Die Figurenkonstellation des Romans gibt in verschränkter Weise die persönliche Konstellation der Autorin wieder. Ihr Stiefvater war Karl Maron, der als der Innenminister der DDR und Chef der Deutschen Volkspolizei zu den Organisatoren des Mauerbaus gehörte. Die Stieftochter genoß Privilegien und war zunächst vom Kommunismus überzeugt. Aus anfänglichen Zweifeln wurde ein Bruch. 1988 reiste sie in den Westen aus, seit 1992 lebt sie wieder in Berlin. 

Auch publizistisch meldet sie sich vernehmbar zu Wort. Für Aufsehen sorgte 1992 ihr Spiegel-Artikel „Peinlich, blamabel, lächerlich“, in dem sie ihre Krankheit namens „Zonophobie“ bekannte. Das zielte auf die Larmoyanz, in der sich viele Menschen in der Ex-DDR nach der Wiedervereinigung eingerichtet hatten: „(...) endlich dürfen alle Opfer sein, Opfer des Westens. Niemand ist mehr verantwortlich für den wirtschaftlichen und politischen Ruin des Landes außer der Treuhand. Unter der SED waren wenigstens die Mieten billig, und alle hatten Arbeit.“ Indem sie ihrem „ungerechten Zorn einige Seiten“ gönnte, wollte sie die Leute aufrütteln, die Möglichkeit zu nutzen, die sie sich 1989 schließlich erkämpft hatten: aus der passiven Rolle herauszutreten!

Mit gleicher Verve fordert sie heute in Artikeln, den „Muslimen die Grenzen aufzuzeigen“, denn die „Islamisierung beginnt nicht erst, wenn der Islam in Deutschland Staatsreligion geworden ist, sondern wenn er unsere rechtsstaatlichen und zivilisatorischen Grundsätze mit seinen religiösen Ansprüchen unterläuft“. Hart kritisierte sie Angela Merkel, deren Flüchtlingspolitik „zum kollektiven Selbstmord“ führe.

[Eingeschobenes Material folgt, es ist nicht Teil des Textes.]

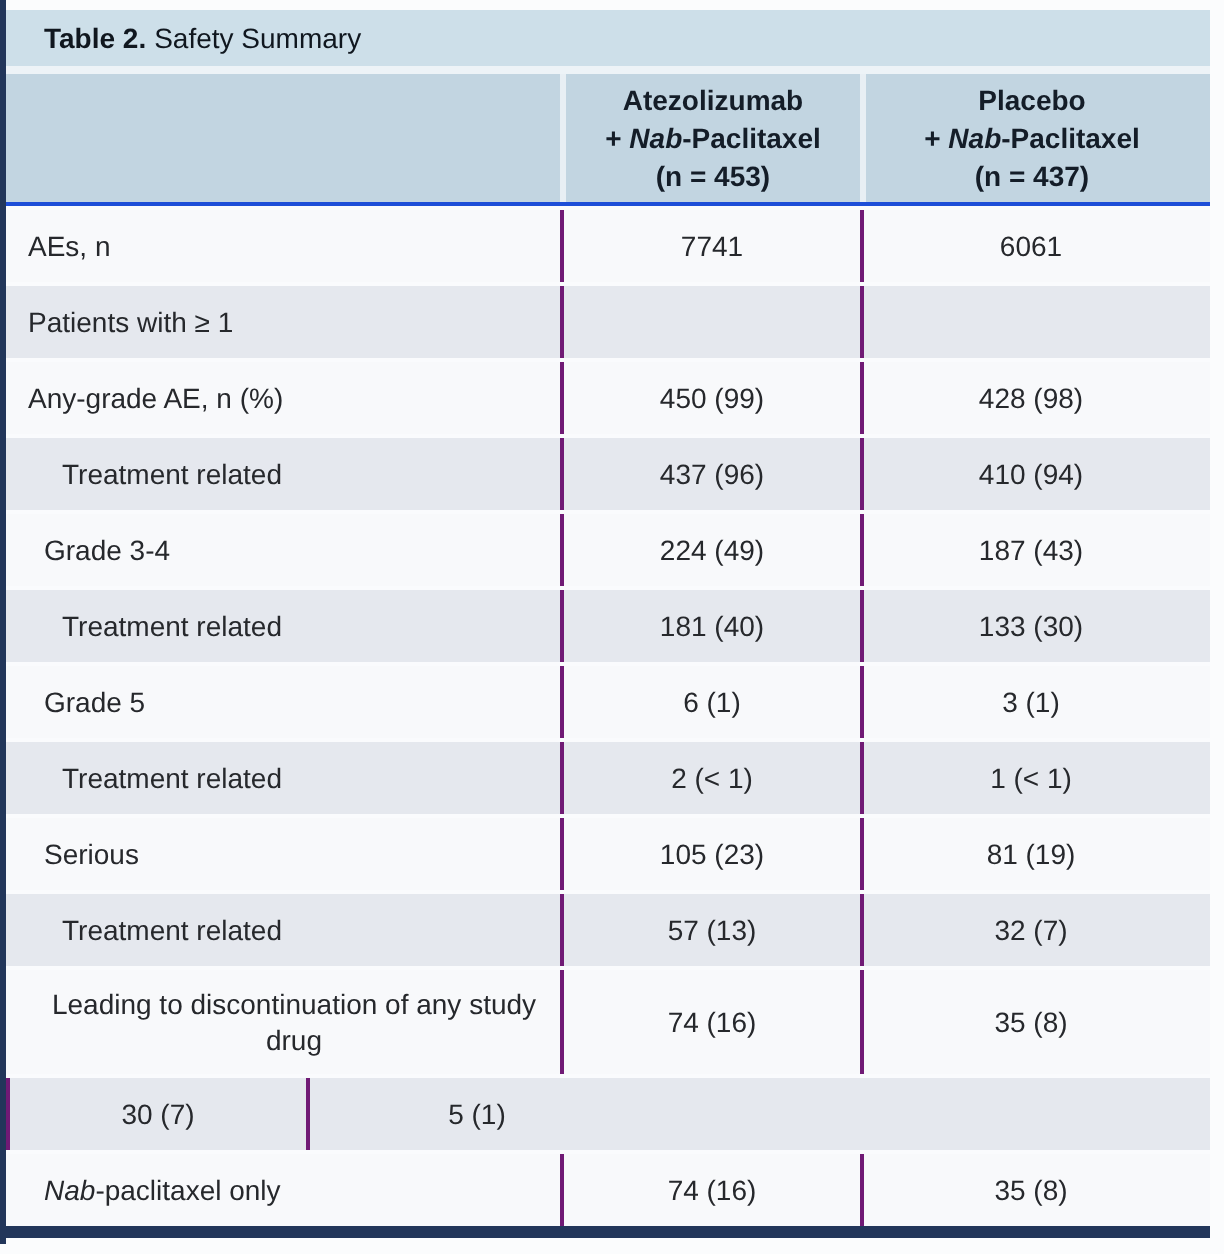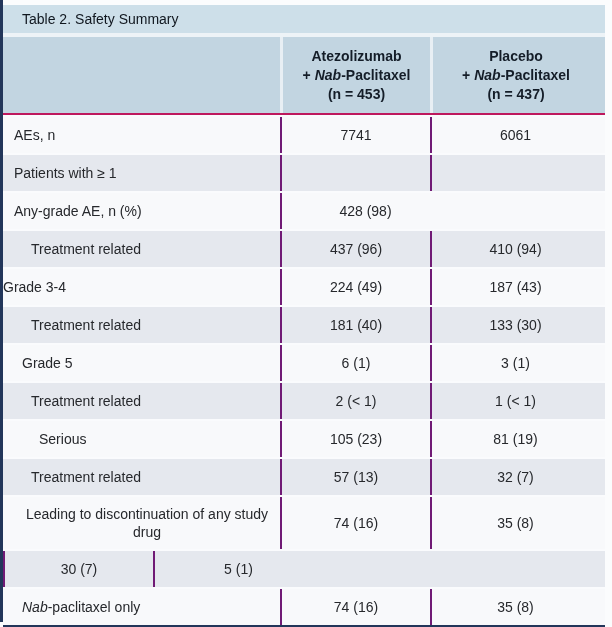--- a/index.html
+++ b/index.html
@@ -33,7 +33,7 @@
     color: #10171f;
     box-sizing: border-box;
   }
-  .title-bar .bold { font-weight: normal; }
+  .title-bar .bold { font-weight: bold; }
   .title-bar .rest { margin-left: 4px; }
   .title-sep {
     height: 4px;

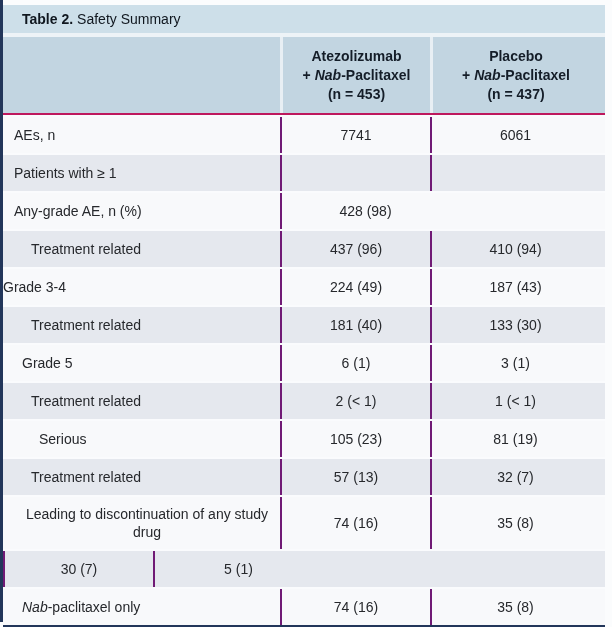--- a/index.html
+++ b/index.html
@@ -41,9 +41,9 @@
   }
   .header-row {
     display: flex;
-    height: 78px;
+    height: 66px;
     background: var(--header-bg, #c2d5e1);
-    border-bottom: 2px solid #be185d;
+    border-bottom: 2px solid #1d4ed8;
     box-sizing: border-box;
   }
   .label-col { width: 277px; flex: none; box-sizing: border-box; }

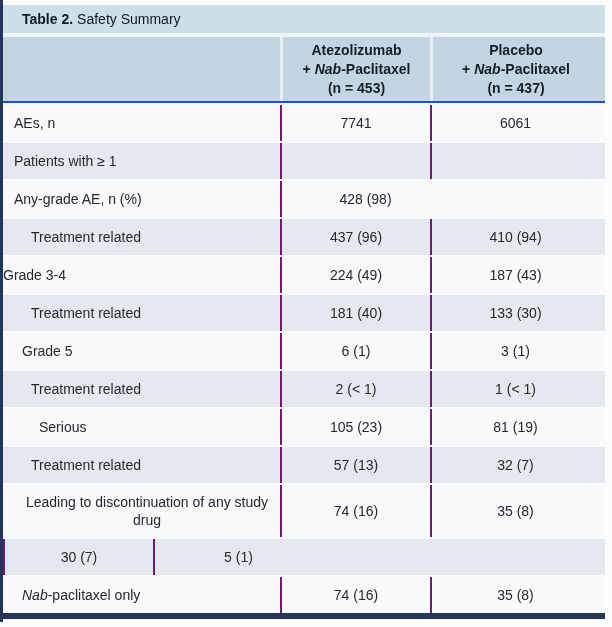--- a/index.html
+++ b/index.html
@@ -136,6 +136,7 @@
         </div>
         <div class="row light">
           <div class="row-label label-col" style="padding-left: 11px;">Any-grade AE, n (%)</div>
+          <div class="value-cell val-col-1">450 (99)</div>
           <div class="value-cell val-col-2">428 (98)</div>
         </div>
         <div class="row dark">

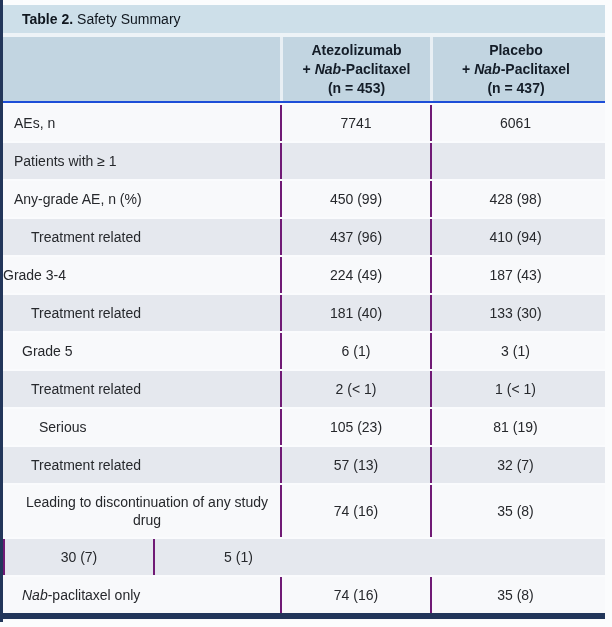--- a/index.html
+++ b/index.html
@@ -145,7 +145,7 @@
           <div class="value-cell val-col-2">410 (94)</div>
         </div>
         <div class="row light">
-          <div class="row-label label-col" style="">Grade 3-4</div>
+          <div class="row-label label-col" style="padding-left: 19px;">Grade 3-4</div>
           <div class="value-cell val-col-1">224 (49)</div>
           <div class="value-cell val-col-2">187 (43)</div>
         </div>

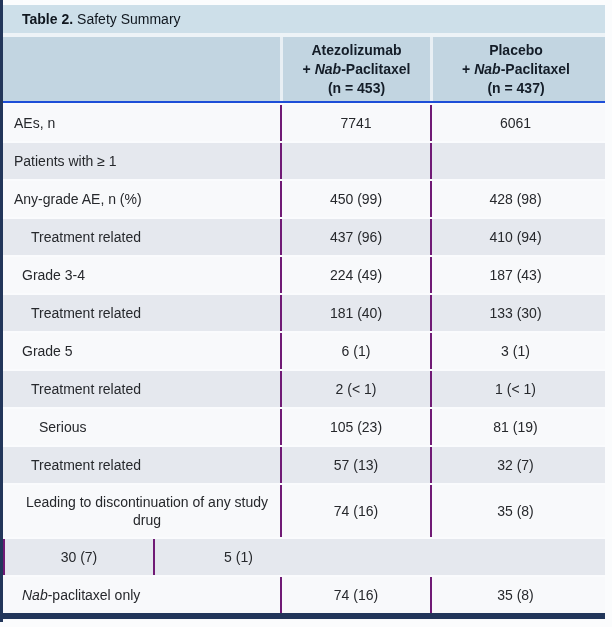--- a/index.html
+++ b/index.html
@@ -165,7 +165,7 @@
           <div class="value-cell val-col-2">1 (&lt; 1)</div>
         </div>
         <div class="row light">
-          <div class="row-label label-col" style="padding-left: 36px;">Serious</div>
+          <div class="row-label label-col" style="padding-left: 19px;">Serious</div>
           <div class="value-cell val-col-1">105 (23)</div>
           <div class="value-cell val-col-2">81 (19)</div>
         </div>

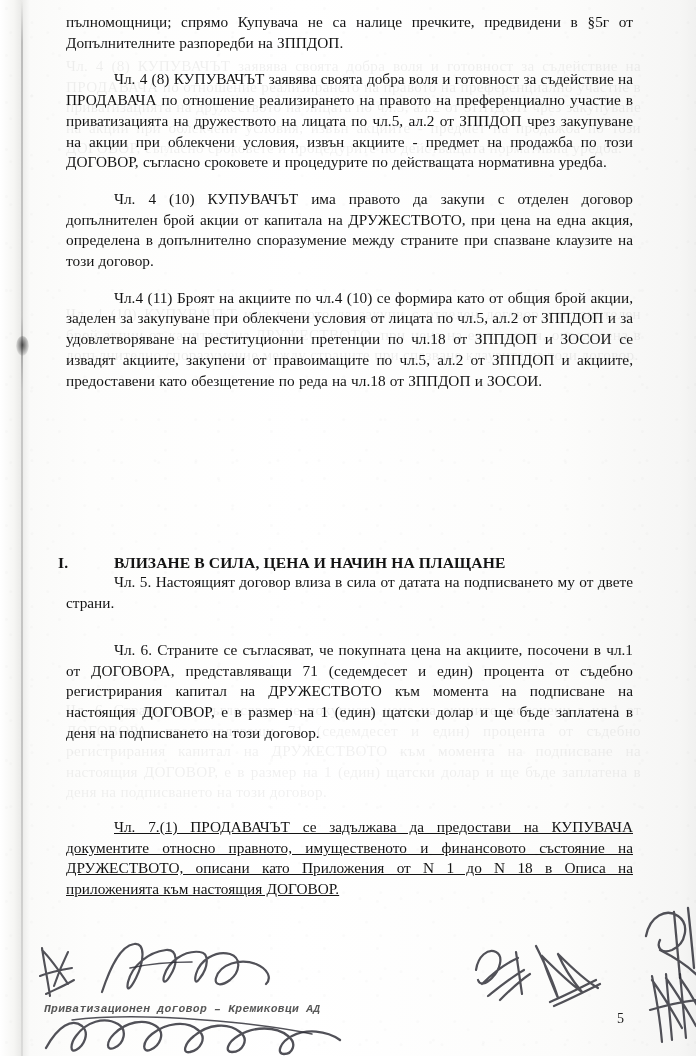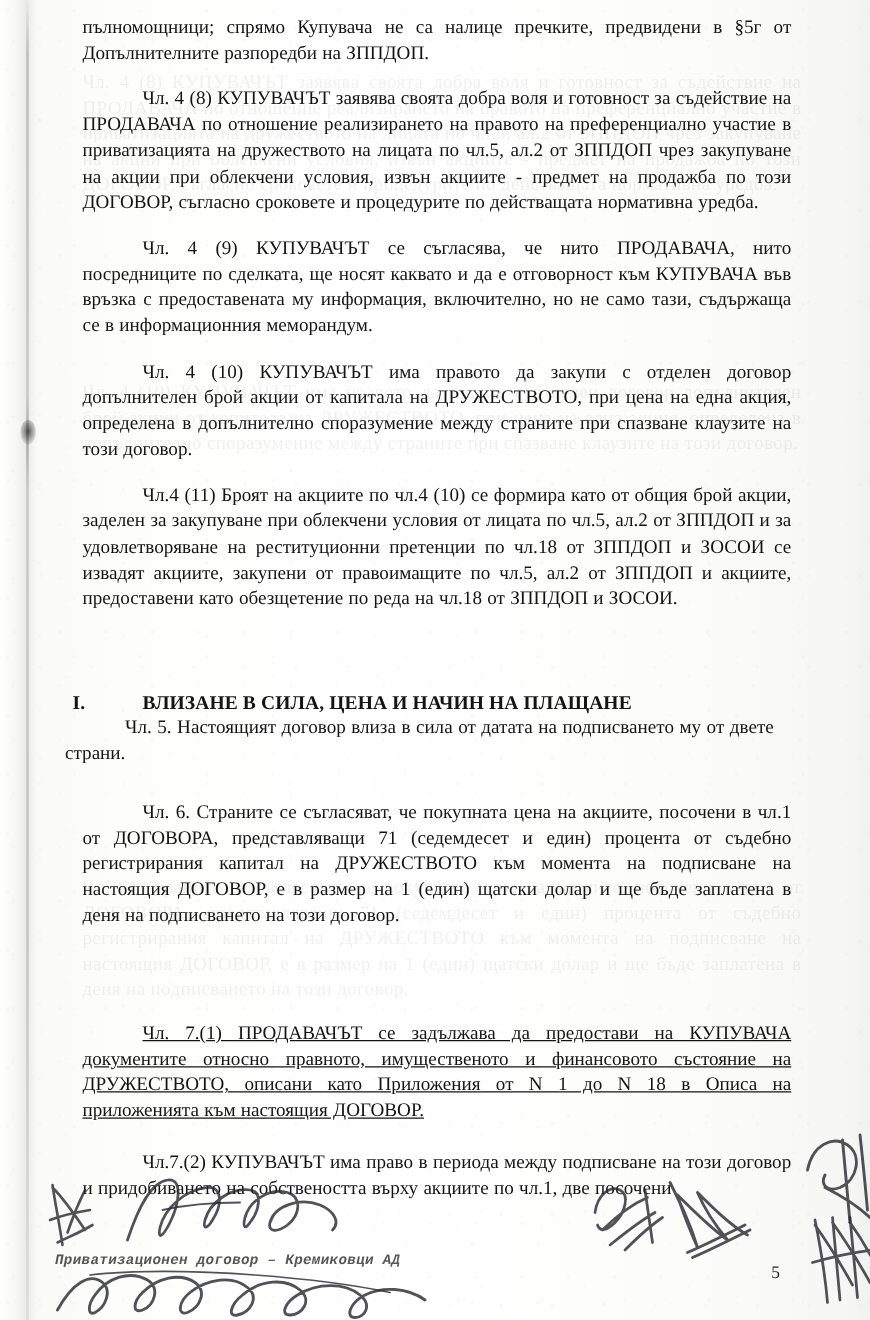--- a/index.html
+++ b/index.html
@@ -179,7 +179,6 @@
 
     <p class="para">Чл. 4 (8) КУПУВАЧЪТ заявява своята добра воля и готовност за съдействие на ПРОДАВАЧА по отношение реализирането на правото на преференциално участие в приватизацията на дружеството на лицата по чл.5, ал.2 от ЗППДОП чрез закупуване на акции при облекчени условия, извън акциите - предмет на продажба по този ДОГОВОР, съгласно сроковете и процедурите по действащата нормативна уредба.</p>
 
-    <p class="para">Чл. 4 (9) КУПУВАЧЪТ се съгласява, че нито ПРОДАВАЧА, нито посредниците по сделката, ще носят каквато и да е отговорност към КУПУВАЧА във връзка с предоставената му информация, включително, но не само тази, съдържаща се в информационния меморандум.</p>
 
     <p class="para">Чл. 4 (10) КУПУВАЧЪТ има правото да закупи с отделен договор допълнителен брой акции от капитала на ДРУЖЕСТВОТО, при цена на една акция, определена в допълнително споразумение между страните при спазване клаузите на този договор.</p>
 

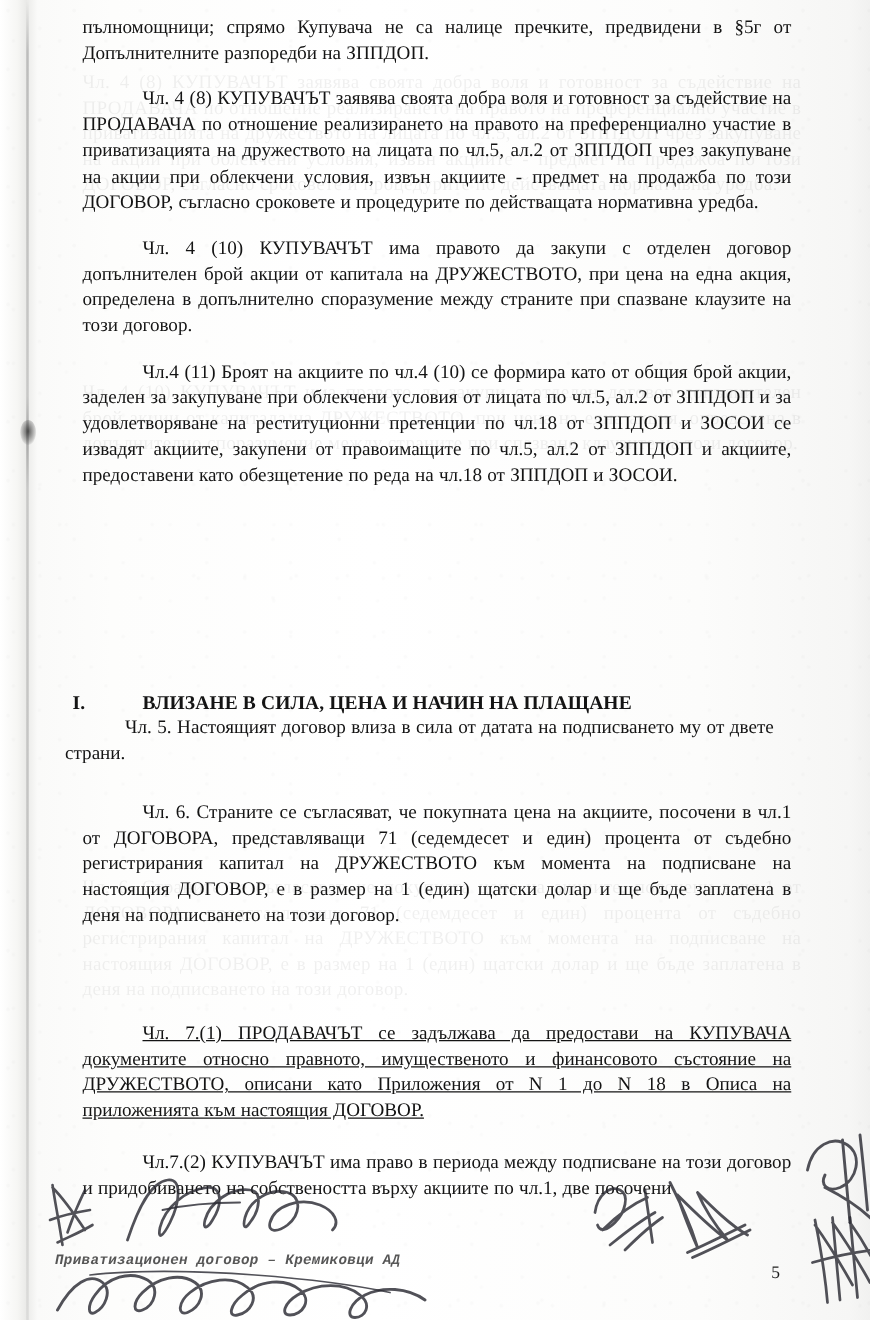--- a/index.html
+++ b/index.html
@@ -115,7 +115,7 @@
   .sec2-wrap { position: absolute; left: 79px; top: 783px; }
 
   .blk-top   { position: absolute; left: 66px; top: 12px;  width: 567px; }
-  .blk-p5    { position: absolute; left: 52px; top: 572px; width: 567px; }
+  .blk-p5    { position: absolute; left: 66px; top: 572px; width: 567px; }
   .blk-p6    { position: absolute; left: 66px; top: 640px; width: 567px; }
   .blk-p7a   { position: absolute; left: 66px; top: 817px; width: 567px; text-decoration: underline; }
   .blk-p7b   { position: absolute; left: 66px; top: 920px; width: 567px; }

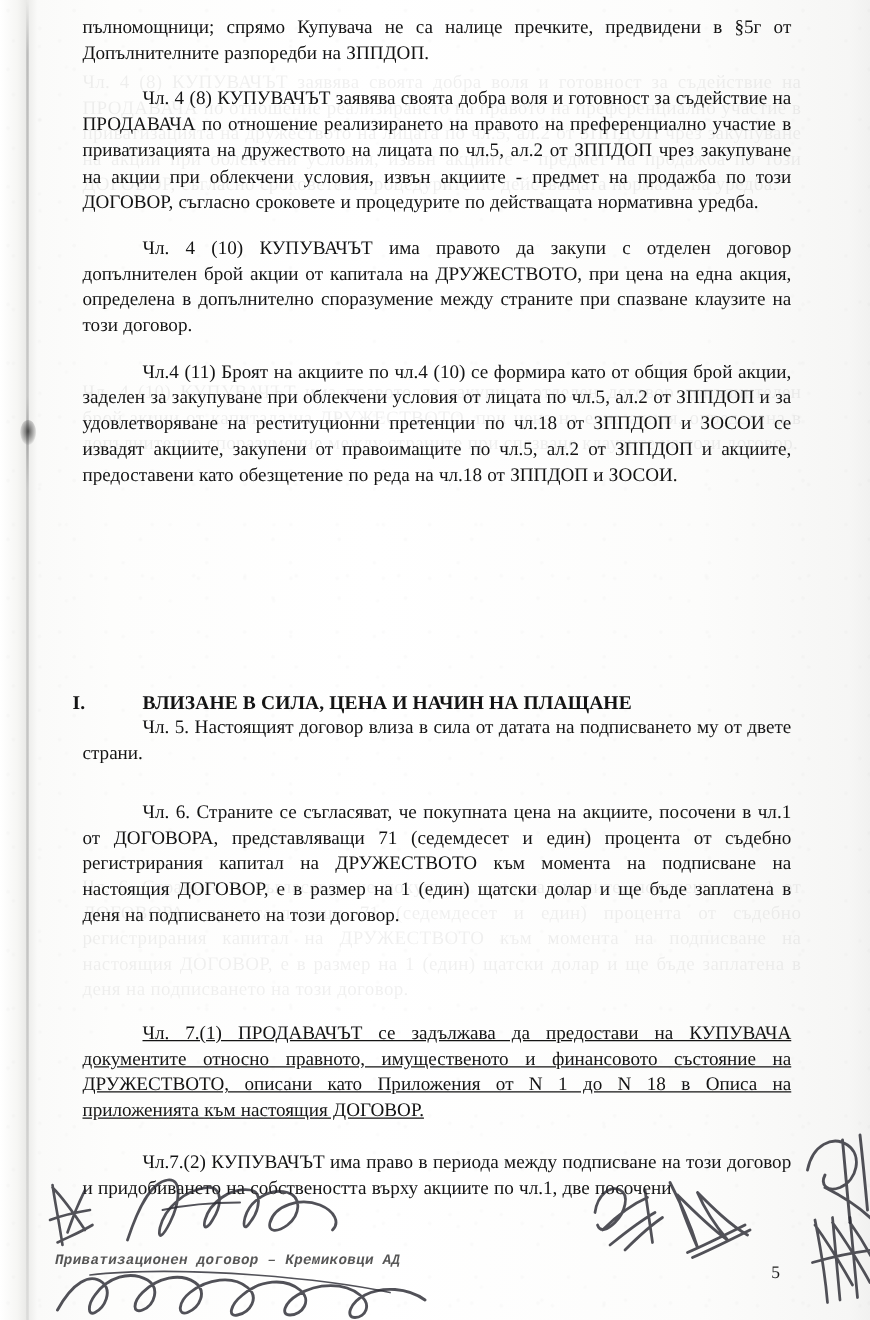--- a/index.html
+++ b/index.html
@@ -204,9 +204,6 @@
     <p class="para">Чл. 7.(1) ПРОДАВАЧЪТ се задължава да предостави на КУПУВАЧА документите относно правното, имущественото и финансовото състояние на ДРУЖЕСТВОТО, описани като Приложения от N 1 до N 18 в Описа на приложенията към настоящия ДОГОВОР.</p>
   </div>
 
-  <div class="blk-p7b">
-    <p class="para">Чл.7.(2)  КУПУВАЧЪТ има право в периода между подписване на този договор и придобиването на собствеността върху акциите по чл.1,  две посочени</p>
-  </div>
 
   <div class="footer-caption">Приватизационен договор – Кремиковци АД</div>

Vor mehr als fünfzehn Jahren, da war sie noch keine Sechzig, schrieb Monika Maron einen melancholischen Text über das Altern, auf das sie gern verzichten würde, wäre die Alternative nicht der frühe Tod. Sie erfindet eine bessere Alternative: „Einmal bis fünfundvierzig und ab dann pendeln zwischen Mitte Dreißig, früher ist nicht nötig, und Mitte Vierzig, bis die Jahre abgelaufen sind; so hätte ich die mir zustehende Zeit gern in Anspruch genommen.“ Doch niemand entgeht dem ewigen Gesetz, und die einzig wirkliche Alternative dazu ist zu ihrem und zum Glück für ihre Leser nicht eingetreten. Am 3. Juni begeht Monika Maron ihren 75. Geburtstag.